**ASSIGNED TASK:**
For this exercise, return the line containing "[863,269,940,288] problems ->" and every line after it through the end of the records below, without alteration.

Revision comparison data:
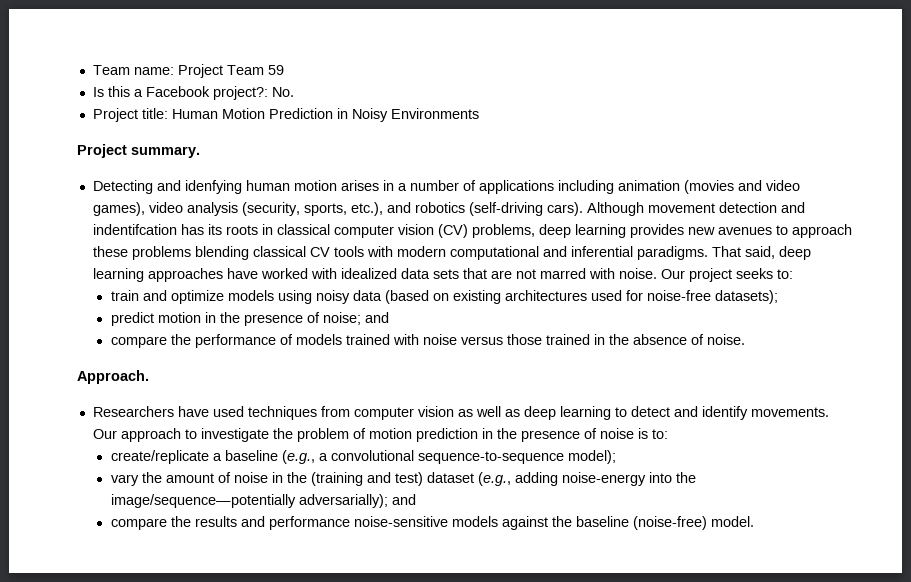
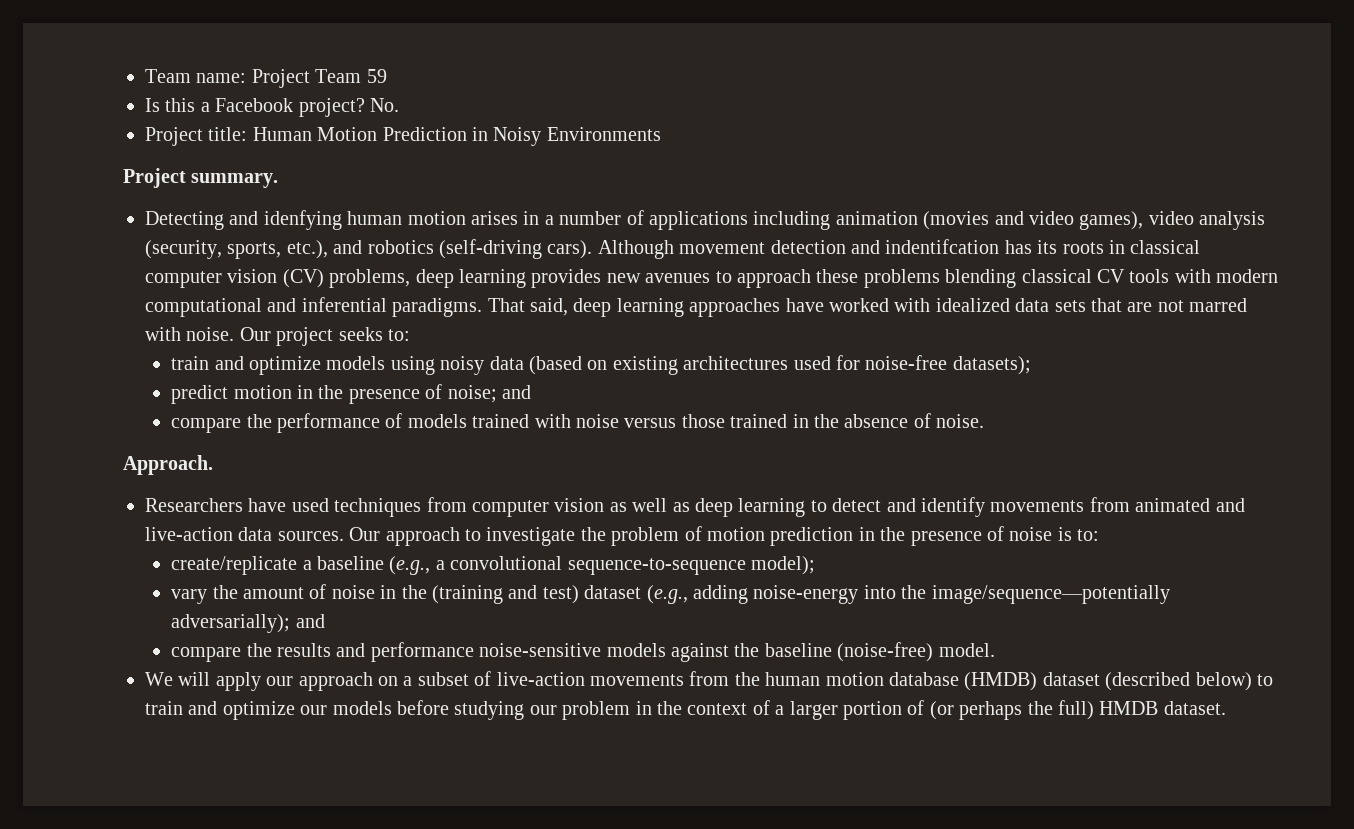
[212,86,268,100] project?: -> [298,98,365,117] project?
[750,407,829,417] movements. -> [990,497,1245,512] [145,527,344,541] movements from animated and live-action data sources.
(754, 521) none -> [145,671,1273,691] [145,700,1226,720] // We will apply our approach on a subset of live-action movements from the human motion database (HMDB) dataset (described below) to train and optimize our models before studying our problem in the context of a larger portion of (or perhaps the full) HMDB dataset.

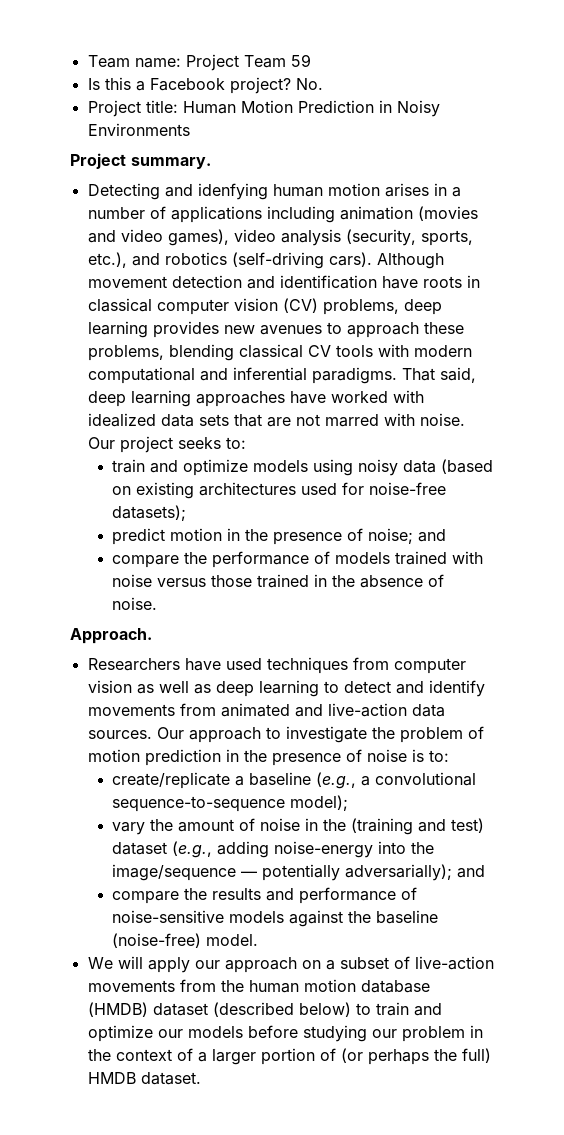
[885,239,1058,254] indentifcation has its -> [279,275,418,289] identification have
[863,269,940,288] problems -> [87,345,164,361] problems,
[931,585,1170,604] image/sequence—potentially -> [112,864,341,881] image/sequence — potentially
(474, 652) none -> [401,887,418,900] of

**YOUR RESPONSE:**
[863,269,940,288] problems -> [87,345,164,361] problems,
[931,585,1170,604] image/sequence—potentially -> [112,864,341,881] image/sequence — potentially
(474, 652) none -> [401,887,418,900] of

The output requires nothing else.